About this task: Give back a single figure: the number of lines in the entries below that contain "style".

Recorded information:
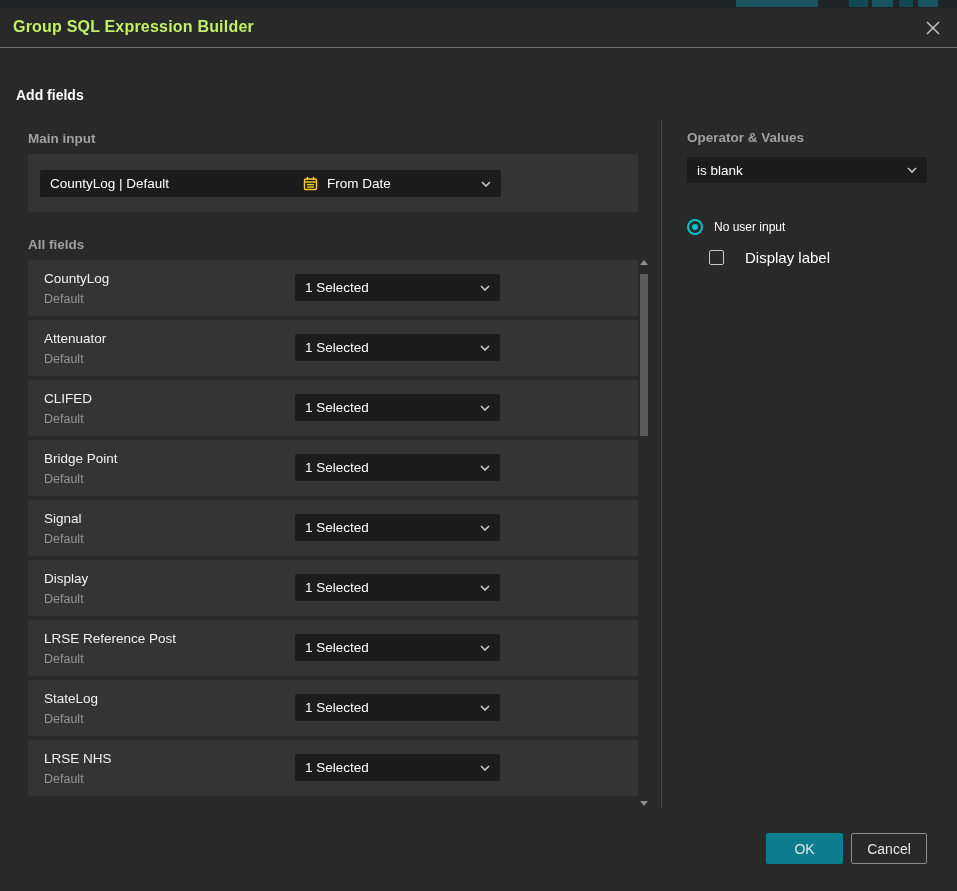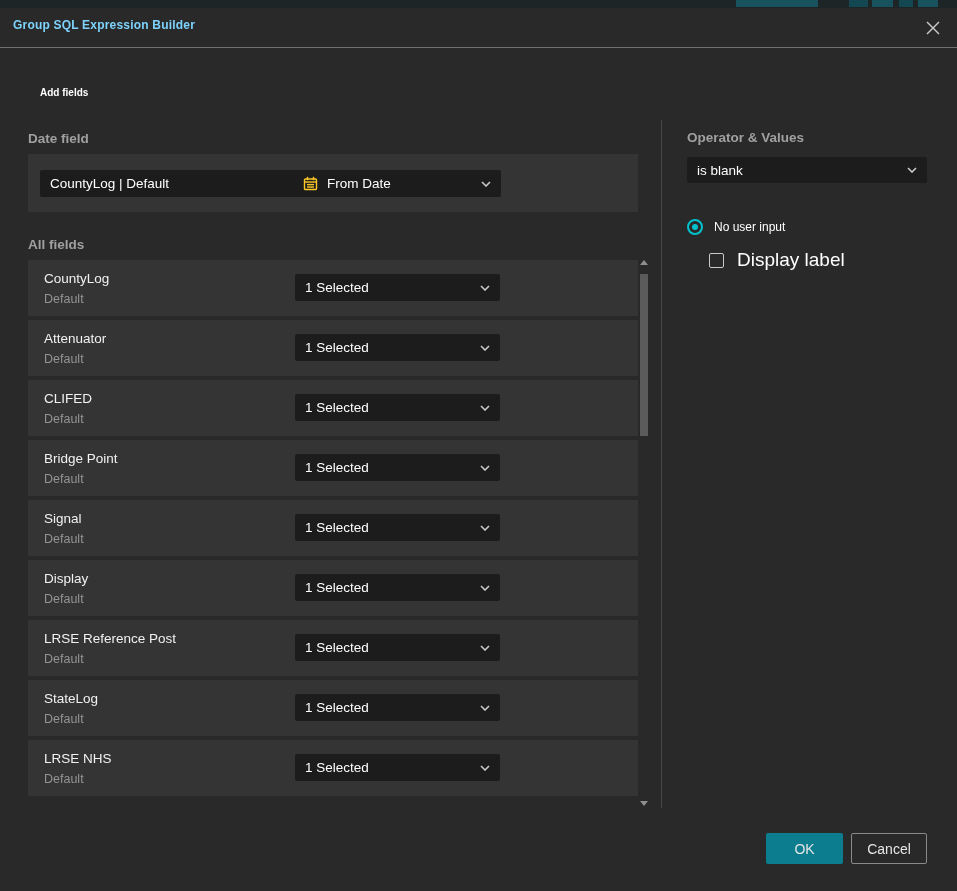--- a/index.html
+++ b/index.html
@@ -18,7 +18,7 @@
   
   .modal{position:absolute;top:8px;left:0;width:957px;height:883px;background:var(--modal-bg);}
   .titlebar{position:absolute;top:0;left:0;width:100%;height:40px;border-bottom:1px solid #707070;}
-  .title{position:absolute;left:13px;top:10px;font-size:12px;font-weight:600;letter-spacing:.2px;color:#7dd3fc;}
+  .title{position:absolute;left:13px;top:10px;font-size:16px;font-weight:600;letter-spacing:.2px;color:#bef264;}
   .close-btn{position:absolute;right:8px;top:4px;width:32px;height:32px;display:flex;align-items:center;justify-content:center;cursor:pointer;background:none;border:none;}
   .close-btn svg{stroke:#c9c9c9;stroke-width:1.4;}
 

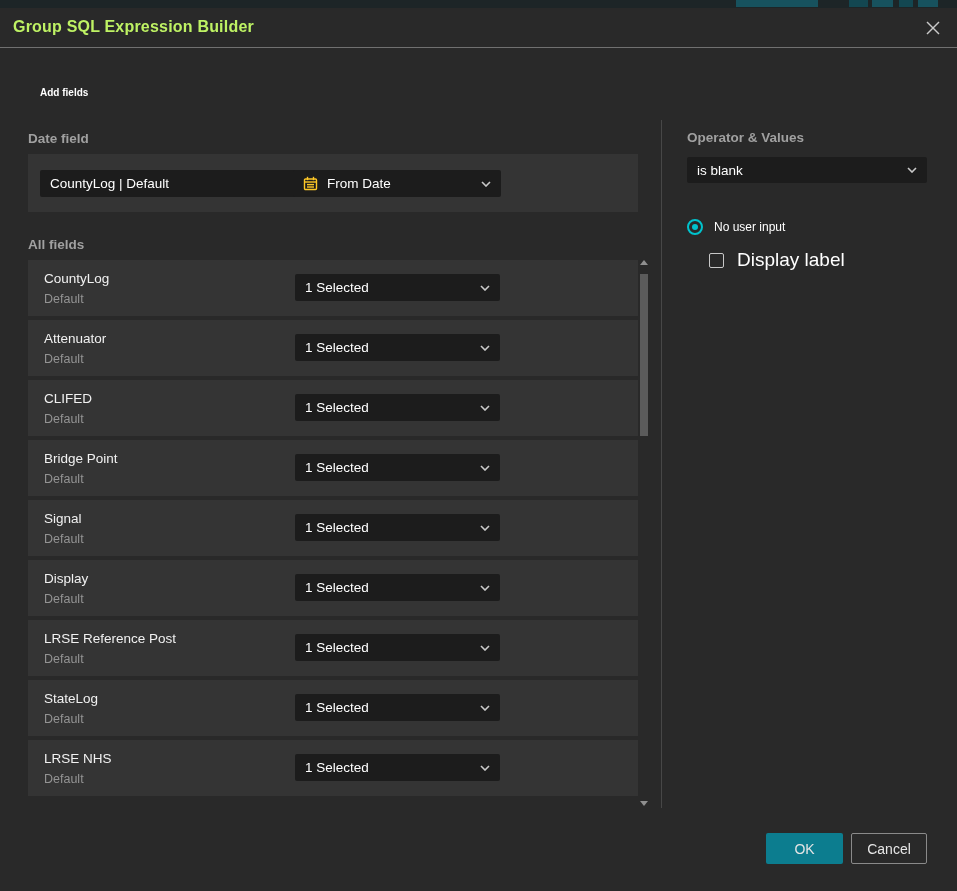--- a/index.html
+++ b/index.html
@@ -22,7 +22,7 @@
   .close-btn{position:absolute;right:8px;top:4px;width:32px;height:32px;display:flex;align-items:center;justify-content:center;cursor:pointer;background:none;border:none;}
   .close-btn svg{stroke:#c9c9c9;stroke-width:1.4;}
 
-  .h-add{position:absolute;left:40px;top:79px;font-size:10px;font-weight:700;color:#fff;}
+  .h-add{position:absolute;left:16px;top:79px;font-size:14px;font-weight:700;color:#fff;}
   .sec-label{position:absolute;font-size:13.5px;font-weight:700;color:var(--label);}
 
   .main-panel{position:absolute;left:28px;top:146px;width:610px;height:58px;background:var(--row-bg);}

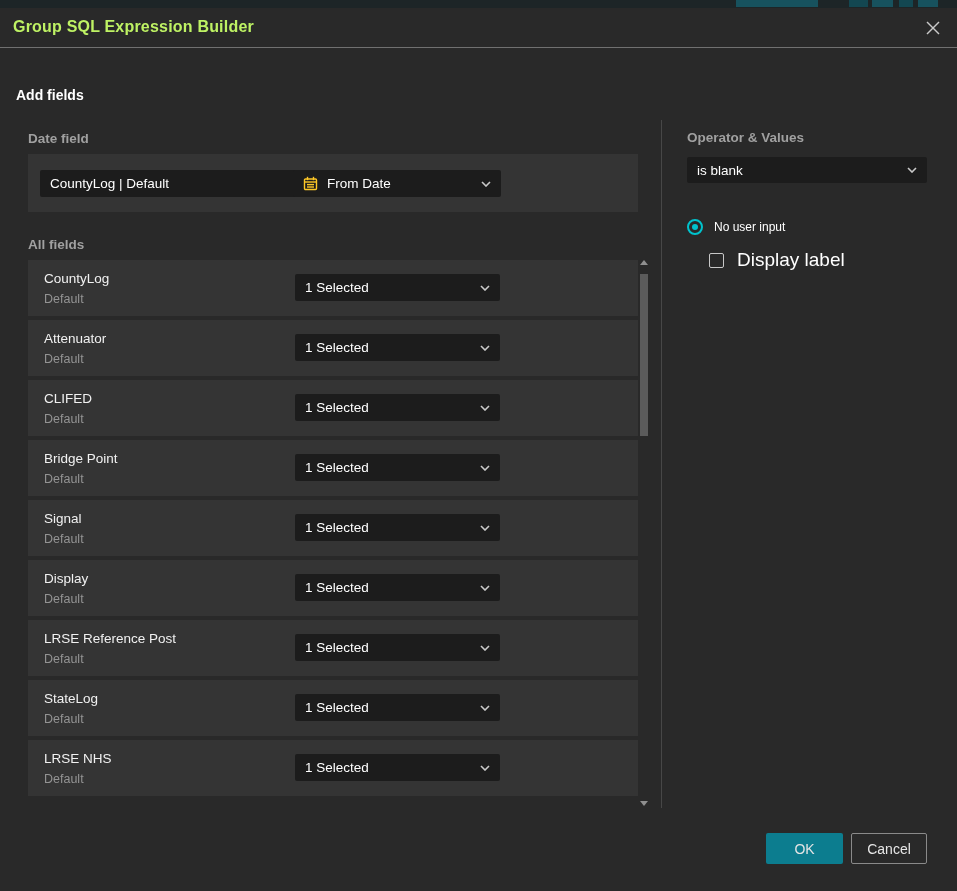--- a/index.html
+++ b/index.html
@@ -90,7 +90,7 @@
 
   <div class="h-add">Add fields</div>
 
-  <div class="sec-label" style="left:28px;top:123px;">Date field</div>
+  <div class="sec-label" style="left:28px;top:123px;">Main input</div>
 
   <div class="main-panel">
     <div class="dd dd-layer" role="button">

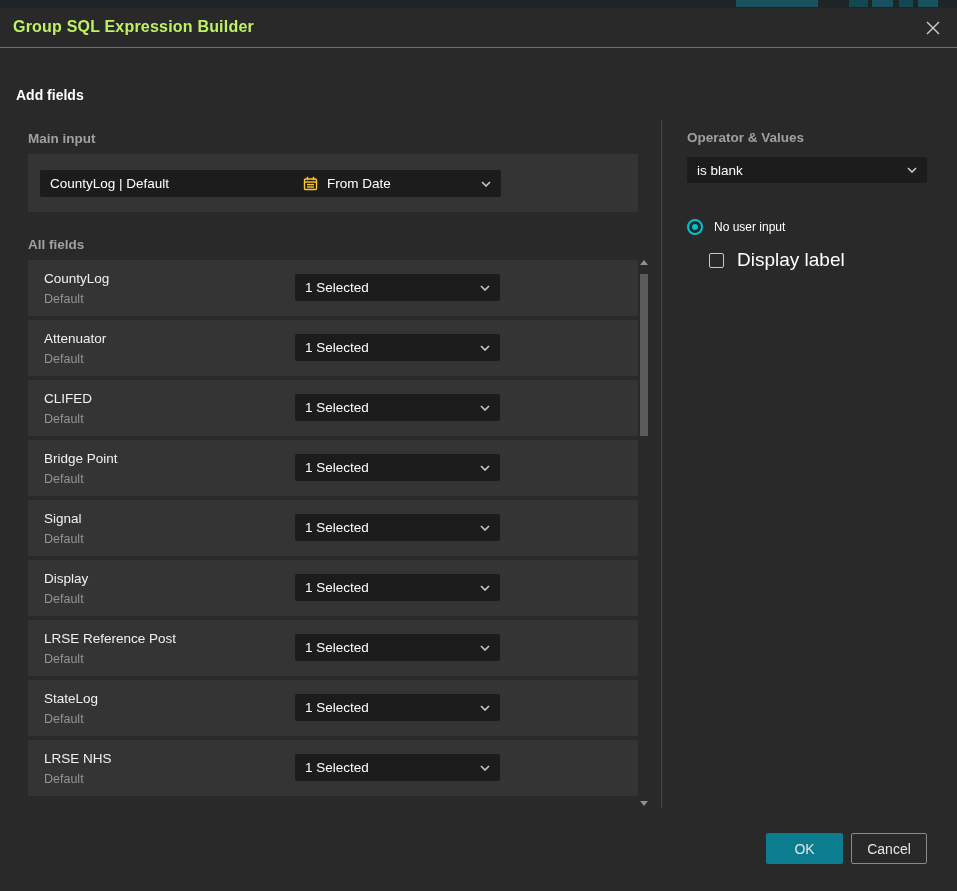--- a/index.html
+++ b/index.html
@@ -59,7 +59,7 @@
   .radio-row .lbl{margin-left:11px;font-size:12px;color:#fff;}
   .check-row{position:absolute;left:709px;top:241px;display:flex;align-items:center;cursor:pointer;}
   .checkbox{width:15px;height:15px;border:1px solid #c8c8c8;border-radius:2px;background:transparent;flex:none;}
-  .check-row .lbl{margin-left:13px;font-size:19px;color:#fff;}
+  .check-row .lbl{margin-left:21px;font-size:15px;color:#fff;}
 
   
   .btn-ok{position:absolute;left:766px;top:825px;width:77px;height:31px;background:var(--accent-teal);color:#e5e5e5;border:none;border-radius:2px;font-size:14px;font-family:inherit;cursor:pointer;}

Solution: 2